Abstract

Background: Rate-limiting enzymes of purine and pyrimidine catabolisms might possess with the abilities of key regulators of cells proliferation. In our previous work we have shown that allopurinol, classical inhibitor of Xanthine Oxidase (XO; EC. 1.1.3.22), is capable of regulating purine catabolism in the liver tissue. Our current results prove that evidence for the brain tissue after utility of other biomolecules – pyridoxine, epinephrine. Methods: Cultivation of (E90) human brain cells was performed by the modified method of Mattson (1990). Specific activity of XO was delineated by the utility of the method measuring formation of the uric acid. Quantification of the cells stained by the Trypan Blue allowed determination of the healthy cells yield.

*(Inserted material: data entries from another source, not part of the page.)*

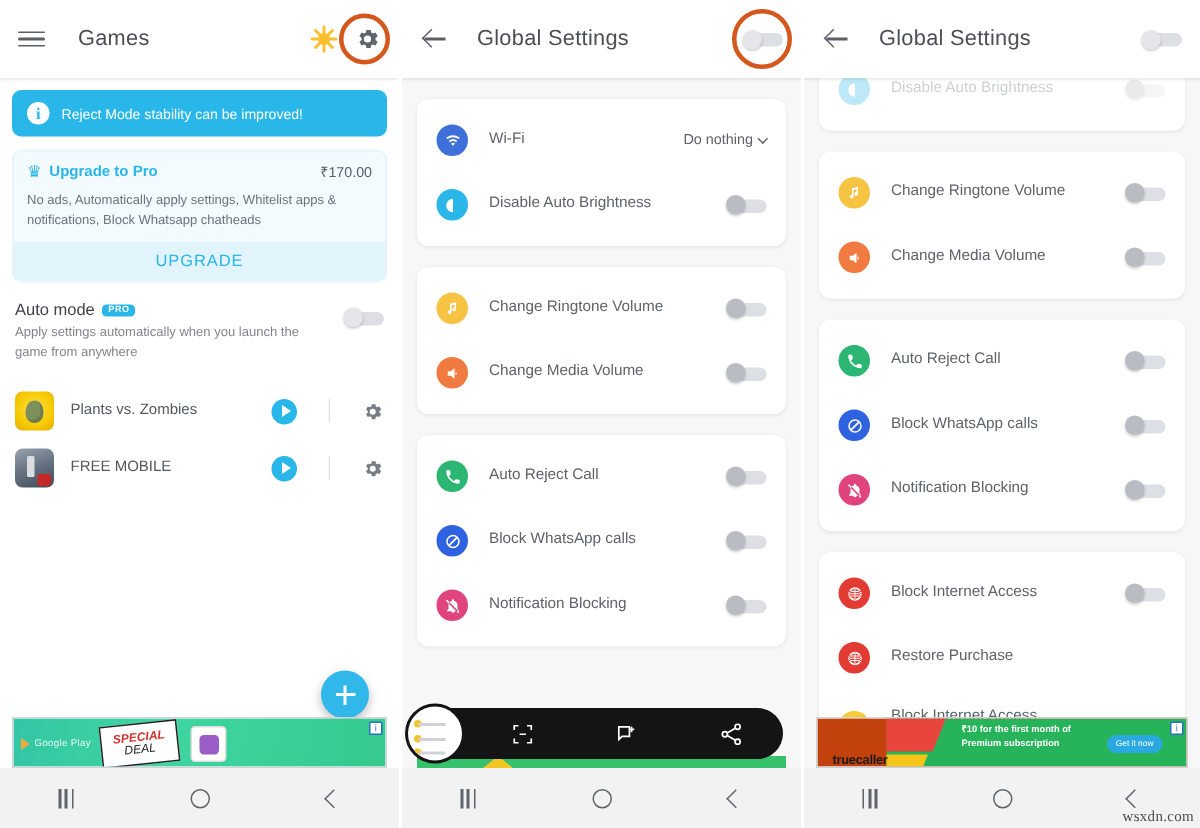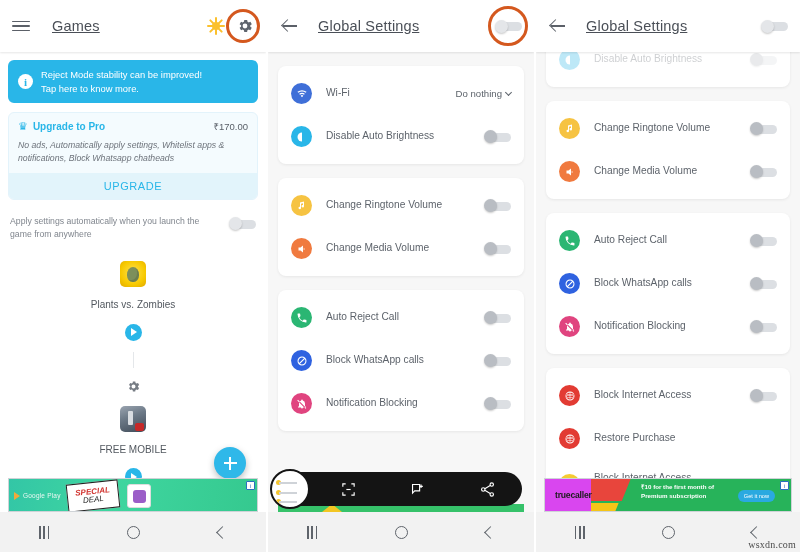--- a/index.html
+++ b/index.html
@@ -23,7 +23,7 @@
   }
   .appbar.shadowed { box-shadow: 0 1px 2px rgba(0,0,0,0.10); }
   .bar-title {
-    font-size: 14.5px; color: #4a4f57; letter-spacing: .2px; text-decoration: underline;
+    font-size: 14.5px; color: #4a4f57; letter-spacing: .2px;
   }
   .p1 .bar-title { margin-left: 22px; }
   .p2 .bar-title, .p3 .bar-title { margin-left: 18px; }

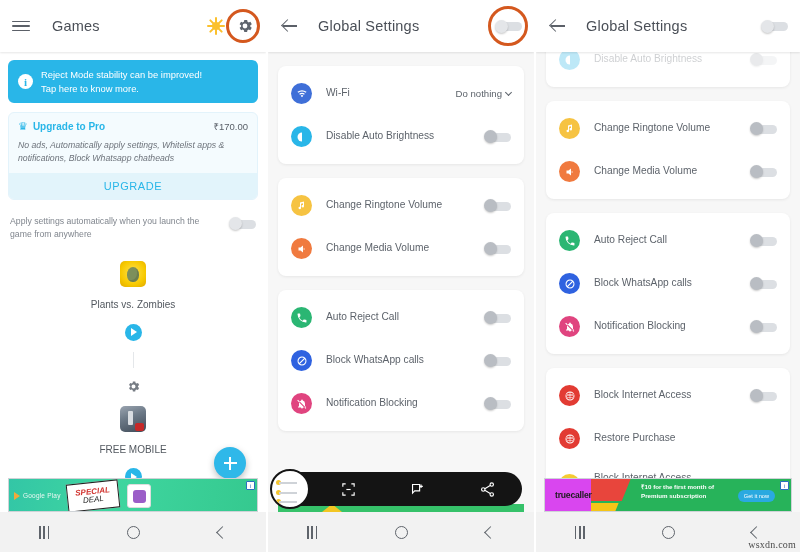--- a/index.html
+++ b/index.html
@@ -314,7 +314,6 @@
         <div class="info-circle">i</div>
         <div class="info-text">
           <div>Reject Mode stability can be improved!</div>
-          <div>Tap here to know more.</div>
         </div>
       </div>
 

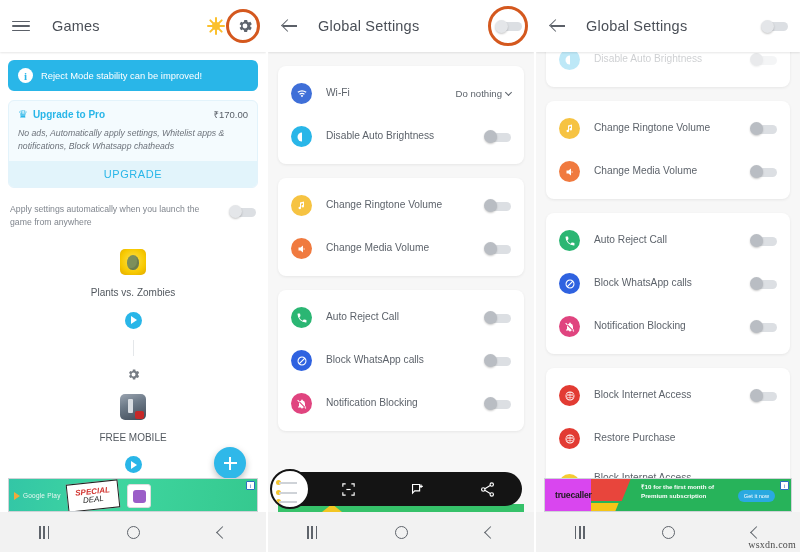--- a/index.html
+++ b/index.html
@@ -86,7 +86,7 @@
   .crown { color: #29b6e8; font-size: 11px; margin-right: 5px; }
   .pro-title { font-size: 10px; font-weight: bold; color: #29b6e8; }
   .pro-price { margin-left: auto; font-size: 9.5px; color: #5a6069; }
-  .pro-desc { padding: 0 9px 8px 9px; font-size: 8.7px; color: #6d737b; line-height: 1.5; font-style: italic; }
+  .pro-desc { padding: 0 9px 8px 9px; font-size: 8.7px; color: #6d737b; line-height: 1.5; }
   .pro-btn {
     background: #e2f4fb; text-align: center; padding: 7px 0;
     font-size: 11px; color: #29b6e8; letter-spacing: .6px; cursor: pointer;

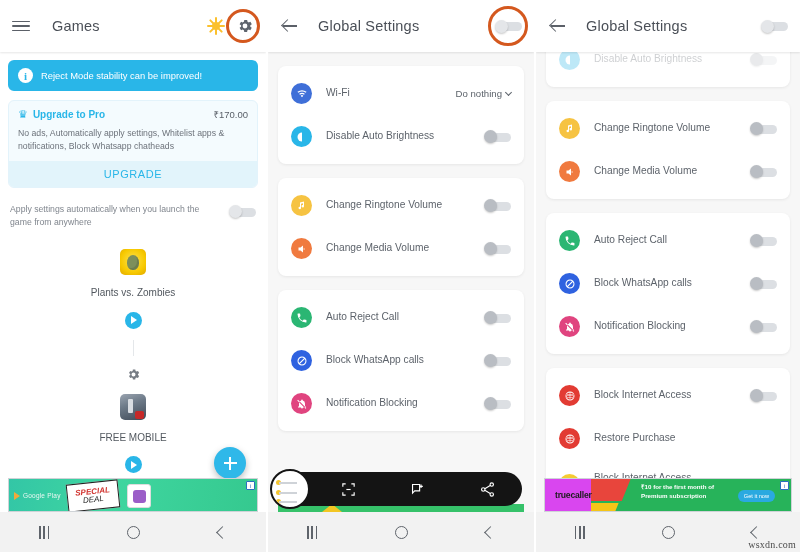--- a/index.html
+++ b/index.html
@@ -329,6 +329,10 @@
 
       <div class="auto-row">
         <div class="auto-left">
+          <div class="auto-title-line">
+            <span class="auto-title">Auto mode</span>
+            <span class="pro-badge">PRO</span>
+          </div>
           <div class="auto-sub">Apply settings automatically when you launch the game from anywhere</div>
         </div>
         <div class="toggle light">

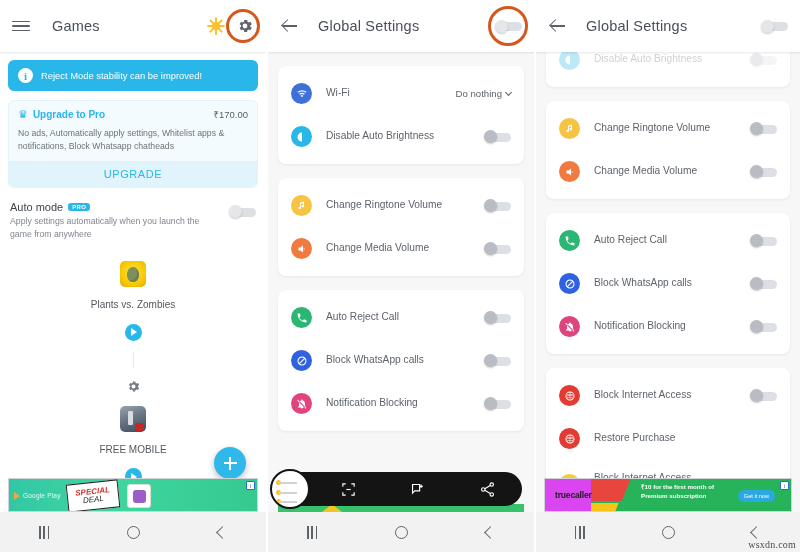--- a/index.html
+++ b/index.html
@@ -115,7 +115,7 @@
   .toggle.light .knob { background: #e4e6e9; }
 
   .game-list { margin-top: 14px; }
-  .game-row { display: flex; align-items: center; padding: 6px 2px; gap: 11px; cursor: pointer; flex-direction: column; }
+  .game-row { display: flex; align-items: center; padding: 6px 2px; gap: 11px; cursor: pointer; }
   .game-icon { width: 26px; height: 26px; border-radius: 5px; flex: none; position: relative; overflow: hidden; }
   .pvz { background: radial-gradient(circle at 50% 45%, #ffe14f 0%, #f7c900 62%, #e0a800 100%); }
   .pvz::after {

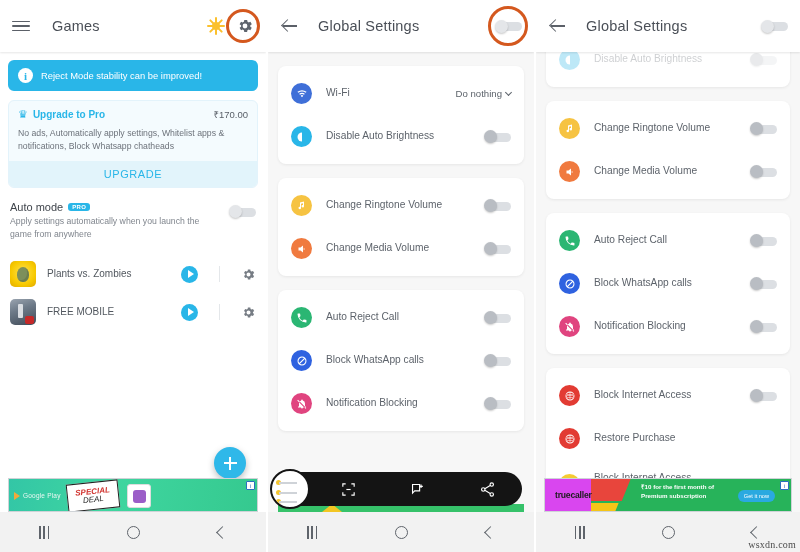--- a/index.html
+++ b/index.html
@@ -219,7 +219,7 @@
     font-size: 6px; color: #2b6fbf; display: flex; align-items: center; justify-content: center;
   }
 
-  .ad-tc { flex: 1; background: #d946ef; position: relative; display: flex; align-items: center; }
+  .ad-tc { flex: 1; background: #c2410c; position: relative; display: flex; align-items: flex-end; }
   .tc-logo { font-size: 8.6px; font-weight: bold; color: #1c1c1c; margin-left: 10px; z-index: 2; letter-spacing: -.2px; }
   .tc-swoosh { position: absolute; left: 46px; top: 0; bottom: 0; right: 0; overflow: hidden; }
   .tc-swoosh .g { position: absolute; inset: 0; background: #27b35a; }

Purification of the XO was performed based on the routine biochemical procedures with further utility of preparative electrophoresis and RP-HPLC. Results and conclusion: The newly developed methods for purification of XO served as a basis for delineation of Ki (0.0076 mM), Vmax (0.0279) values for the pyridoxine as an inhibitor of XO. We studied interaction of XO and pyridoxine in pyridoxine depleted, theophylline treated rats. Also, we estimated the tight interaction between the synthesis of epinephrine and XO activity, which greatly influences the processes of cells proliferation and death during in vitro studies.

Keywords: Brain, cell culture, epinephrine, pyridoxine, theophylline, xanthine oxidase.